Tuesday, April 1, 2025

Poem: Snow Fairies

Snow Fairies

In the silent hour of winter
Just before the black of night
When the last pinks and blues 
Have recovered themselves and 
Scuttled away from your sight,

Mothers and fathers have come home from work
And school children have brought home their studies.
The lamps have been lighted, the fires burn bright
Then snow fairies come out to play in delight.

November 2000

About This Poem
It's April Fool's Day, so I thought (since it has snowed both yesterday and today at times) that I should share a snow poem.

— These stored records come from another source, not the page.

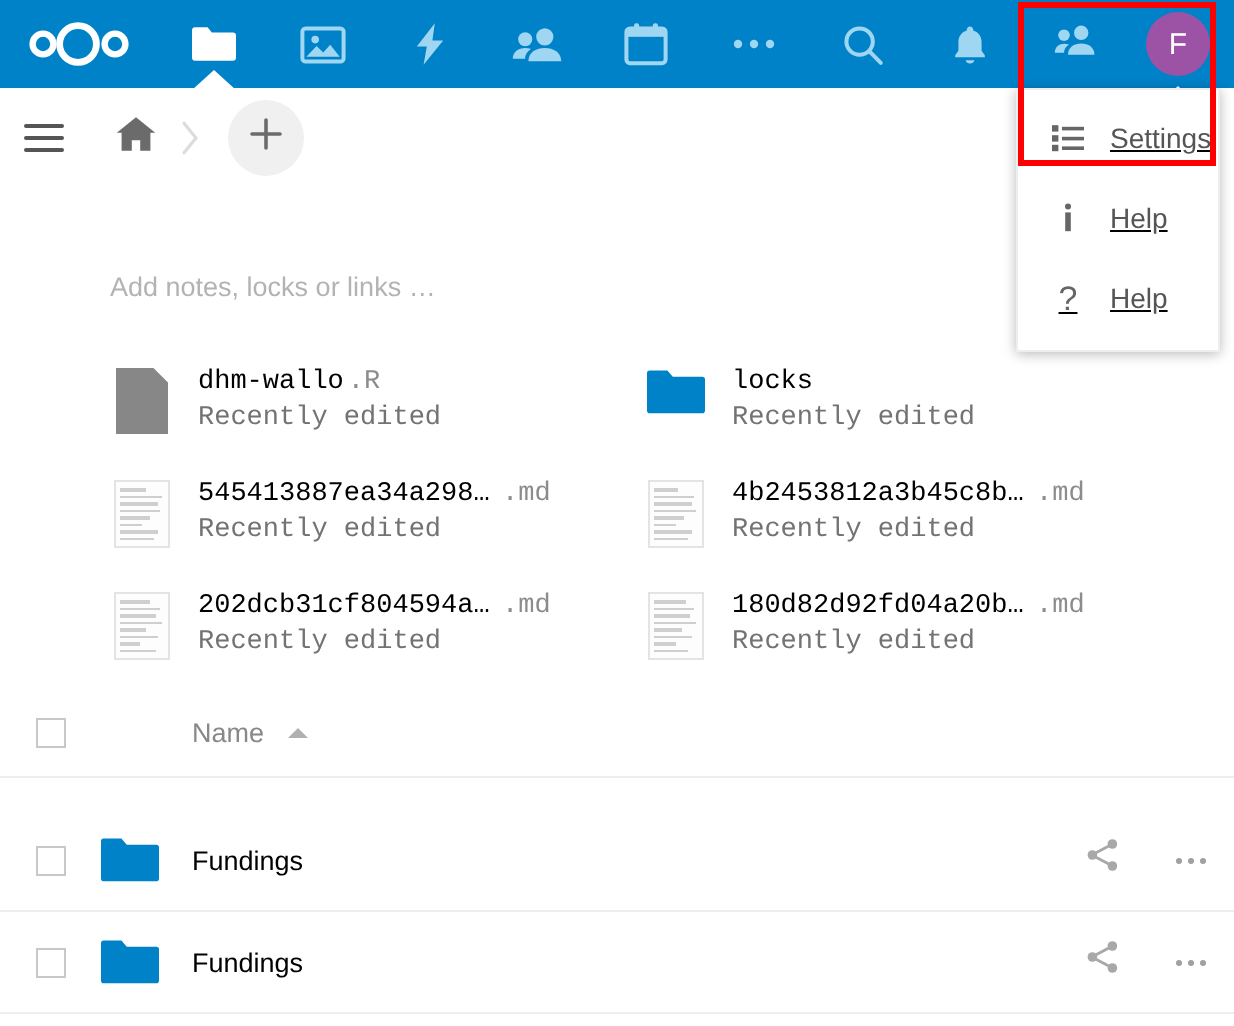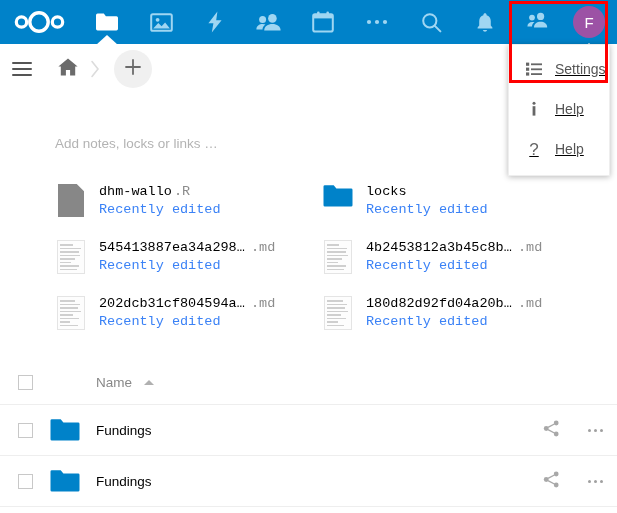--- a/index.html
+++ b/index.html
@@ -160,7 +160,7 @@
   }
   .recent-ext { color: #8c8c8c; margin-left: 2px; }
   .recent-sub {
-    font-size: 13.5px; color: #3b82f6; margin-top: 3px;
+    font-size: 13.5px; color: #737373; margin-top: 3px;
   }
 
   

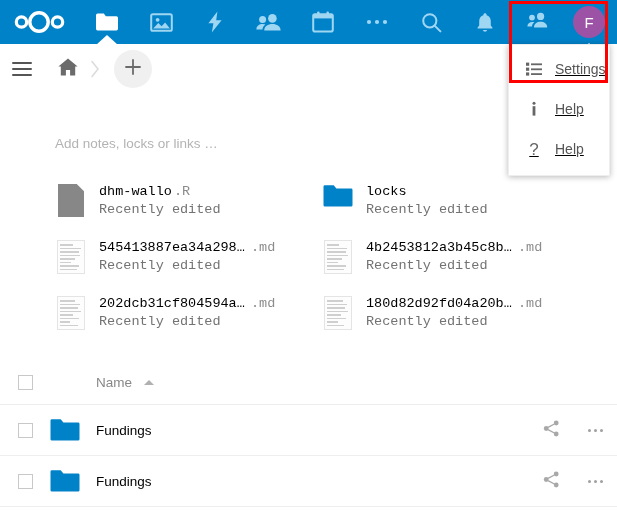--- a/index.html
+++ b/index.html
@@ -187,7 +187,7 @@
 
   
   .table-head {
-    position: absolute; left: 0; top: 360px;
+    position: absolute; left: 0; top: 344px;
     width: 617px; height: 45px;
     border-bottom: 1px solid #eeeeee;
     display: flex; align-items: center;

I found this one in my journal and noticed a childlike sense of audience in it, probably because my boys were little when I wrote it. I like childlike poems and snow. So, since we're all tired of it, one last snow for the season. April Fools! 
The picture is, obviously, of snowflakes on my deck. The glitter of a true snow fairy is seemingly not photographable (like unicorns and other seemingly [but perhaps not] mythical beings) but snowflakes in all their intricate design are.